Por aquel entonces yo estaba destinado en la base militar americana de Jalalabad situada entre la frontera de Pakistán y la capital Kabul.
Mi unidad de vez en cuando se encargaba de hacer incursiones en las montañas del nordeste con el objetivo de freír a algunos rebeldes y terroristas que se escondían en las cuevas montañosas de aquella zona. Eran operaciones bastante limpias y precisas, las cuales casi siempre carecían de contratiempos o de percances de importancia reseñable.
Los de la CIA nos comunicaban las coordenadas del lugar y montados en un par de helicópteros BlackHawk llegábamos al sitio en un abrir y cerrar de ojos, lo hacíamos volar por los aires con explosivos, y acto seguido volvíamos a la base con total normalidad sin sufrir ningún daño.
No obstante, la mayoría del tiempo escoltábamos convoyes de suministros de material militar a las bases cercanas, ya que nuestra unidad por aquel entonces era una unidad de logística y abastecimiento. Normalmente tampoco ocurría nada y eran cometidos de relativa tranquilidad, aunque siempre actuábamos con la máxima cautela. Esos talibanes te podían joder a base de bien en el momento más inesperado y menos oportuno.
Una mañana muy temprano, después de tomar el rancho del desayuno, nos llamaron para informarnos sobre la misión de aquel día.
Nos sentamos en las incómodas sillas de plástico de la sala y en ese instante entraron el mayor Summers, que era el jefe de la base, el capitán Sánchez y la teniente Hook. Se pusieron en línea uno al lado del otro y acto seguido el mayor empezó a informar.
─ Buenos días caballeros.
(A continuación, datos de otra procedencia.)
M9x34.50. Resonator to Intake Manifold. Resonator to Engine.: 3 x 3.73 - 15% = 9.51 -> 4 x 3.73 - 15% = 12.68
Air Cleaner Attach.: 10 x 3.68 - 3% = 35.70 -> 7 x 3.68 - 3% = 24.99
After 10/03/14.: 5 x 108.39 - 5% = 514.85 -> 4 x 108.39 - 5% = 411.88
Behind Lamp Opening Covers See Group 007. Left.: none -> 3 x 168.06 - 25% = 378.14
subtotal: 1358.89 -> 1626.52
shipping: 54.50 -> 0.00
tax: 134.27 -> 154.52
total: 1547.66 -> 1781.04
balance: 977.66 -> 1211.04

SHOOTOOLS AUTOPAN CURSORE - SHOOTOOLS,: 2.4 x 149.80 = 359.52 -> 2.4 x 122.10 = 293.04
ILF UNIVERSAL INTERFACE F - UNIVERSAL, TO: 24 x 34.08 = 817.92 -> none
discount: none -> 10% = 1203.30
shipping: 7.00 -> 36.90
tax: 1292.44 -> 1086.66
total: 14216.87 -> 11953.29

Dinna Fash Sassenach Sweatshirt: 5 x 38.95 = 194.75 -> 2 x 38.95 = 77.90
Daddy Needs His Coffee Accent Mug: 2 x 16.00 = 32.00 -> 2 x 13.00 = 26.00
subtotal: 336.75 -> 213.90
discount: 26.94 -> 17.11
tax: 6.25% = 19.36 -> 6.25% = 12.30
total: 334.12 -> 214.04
Hoy tenemos que hacer un nuevo servicio de entrega.
Señalando el mapa de la zona que tenía colgado detrás de él con una vara de avellano prosiguió informando.
─ Necesitamos entregar un suministro muy importante de munición a la base de Asadabad. Aquí mismo, donde estoy señalando en el mapa. Capitán Sánchez. Prosiga con los detalles.
El capitán dio un paso al frente y a continuación tomó la palabra.
─ Esos condenados talibanes llevan cuatro días haciendo escaramuzas contra los compañeros de Asadabad. Aprovechan la oscuridad de la noche para atacar con fuego de ametralladora y de mortero para luego desaparecer sin dejar rastro. Nuestros compañeros resisten, sin embargo ahora ya les empieza a escasear la moral, la munición y las provisiones. Ahí es donde entramos nosotros en juego.
El mayor le cedió la vara y Sánchez señaló al mapa.
─ El plan es ir con dos camiones cargados de suministros y de munición para entregarlos. Estos vehículos de transporte de mercancías irán escoltados por cuatro BMR. Dos delante y dos detrás.
Se volvió hacia los militares y continuó con la disertación.
─ Son noventa y dos kilómetros por una carretera que la mayoría es asfalto, pero donde hay un trecho de unos dieciocho kilómetros que pasa a ser un camino de arena y en donde la velocidad del convoy disminuirá considerablemente. En este punto del trayecto deberemos tener especial cuidado, ya que existe un riesgo muy alto de recibir una emboscada o un ataque. ¿Hasta aquí alguna pregunta?.